I first saw High Fidelity when it came out on DVD around the year 2000. I enjoyed the movie, but it didn’t particularly resonate with me. It was just a good movie that I honestly forgot about after I watched it.
A few years later, I recalled a few scenes from High Fidelity and I watched it again and I appreciated it a lot more the second time around. I don’t know if I was just in a funk the first time or what, but I found the movie to be brilliantly written and very well portrayed. John Cusack really drives the film as the sniveling man child and it’s a wonderful look at relationship dynamics through a protagonist who is a jerk.
Over the years, I’ve revisited High Fidelity half a dozen times and have enjoyed it with every viewing. Last year, I decided to read the book finally after watching Juliet Naked and realizing that I enjoy Nick Hornby’s storytelling more than I realized. I struggled to make it all the way through the book, only because I was distracted by a few obligations and other books I was reading, but there was no doubt that the movie High Fidelity and the book carried the same tone and the same story, despite being set in different countries.
When a High Fidelity TV show was announced I was enthusiastic about it. I saw it converting well into a longer form of storytelling and to be honest, the movie could use some updating. Then they announced Zoe Kravitz and my enthusiasm cooled. Then the teaser came out, then the trailer, and as the TV show got closer and closer, I became less excited to the point of not wanting to watch it.
I’m not a fan of gender flipping and I worried that I wouldn’t be able to relate to the character of Rob anymore. I also worried that the name High Fidelity would be used and very little of the actual story would remain.
When it dropped on Hulu on Valentine’s, I gave the first episode a shot and within the first few minutes I was really enjoying it. It was clear the show runners loved the movie/book and made sure this was a faithful interpretation that was simply updated for 2020. The same heart and soul of the original film was contained as were most of the same classic lines and conversations.

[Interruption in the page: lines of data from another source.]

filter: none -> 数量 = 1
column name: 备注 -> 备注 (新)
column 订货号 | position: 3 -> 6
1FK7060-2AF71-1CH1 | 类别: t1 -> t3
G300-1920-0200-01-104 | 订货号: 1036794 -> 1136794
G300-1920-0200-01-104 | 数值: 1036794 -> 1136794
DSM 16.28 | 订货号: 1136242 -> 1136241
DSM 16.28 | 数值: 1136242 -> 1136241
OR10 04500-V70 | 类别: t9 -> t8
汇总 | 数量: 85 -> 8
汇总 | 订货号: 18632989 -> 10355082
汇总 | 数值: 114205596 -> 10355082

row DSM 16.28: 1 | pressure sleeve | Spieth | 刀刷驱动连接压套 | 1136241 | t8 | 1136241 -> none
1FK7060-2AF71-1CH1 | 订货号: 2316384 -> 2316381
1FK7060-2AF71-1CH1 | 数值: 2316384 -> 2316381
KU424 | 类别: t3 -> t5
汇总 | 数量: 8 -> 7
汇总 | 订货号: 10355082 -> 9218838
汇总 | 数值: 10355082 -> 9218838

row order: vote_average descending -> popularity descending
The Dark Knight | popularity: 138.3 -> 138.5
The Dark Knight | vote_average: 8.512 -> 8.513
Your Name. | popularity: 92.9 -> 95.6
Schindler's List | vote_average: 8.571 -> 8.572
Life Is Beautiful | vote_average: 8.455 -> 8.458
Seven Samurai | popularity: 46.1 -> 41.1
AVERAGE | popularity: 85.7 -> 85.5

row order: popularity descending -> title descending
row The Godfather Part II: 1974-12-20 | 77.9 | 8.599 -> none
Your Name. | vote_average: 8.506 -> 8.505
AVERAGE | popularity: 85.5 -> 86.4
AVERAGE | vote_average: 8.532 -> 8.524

I’m not a fan of rebooting and changing things to cater to a more “woke” audience, but High Fidelity doesn’t feel like this at all. Sure, it focuses on relationships that aren’t simply a hetero, white male, but they do so in a way that feels natural and real for this current time in history. Nothing feels forced, which is what makes me hate “woke” movies so darn much. Nothing is preachy, nothing is flashy, and nothing has a social commentary. It’s simply a story about a person who is bad at relationships and tends to ruin everyone they’ve ever been in.
Zoe Kravitz is wonderful as Rob and David H Holmes (Simon) and Da’Vine Joy Randolph (Cherise) still every scene they are in as Rob’s trusty employees. Jake Lacy is charming as Clyde and overall the cast feels real, authentic, and flawed but likeable.
High Fidelity started off strong, but ended with a whimper. I really enjoyed how they changed the ending (to a more believable and earned ending) but overall the story just ran too long for a series. I would never watch High Fidelity again, and I don’t regret watching it this time around, but when I first started it I really thought this was going to go into my own Top Five Remakes/Reimagining list, but I think it’s probably somewhere close to my Top Twenty.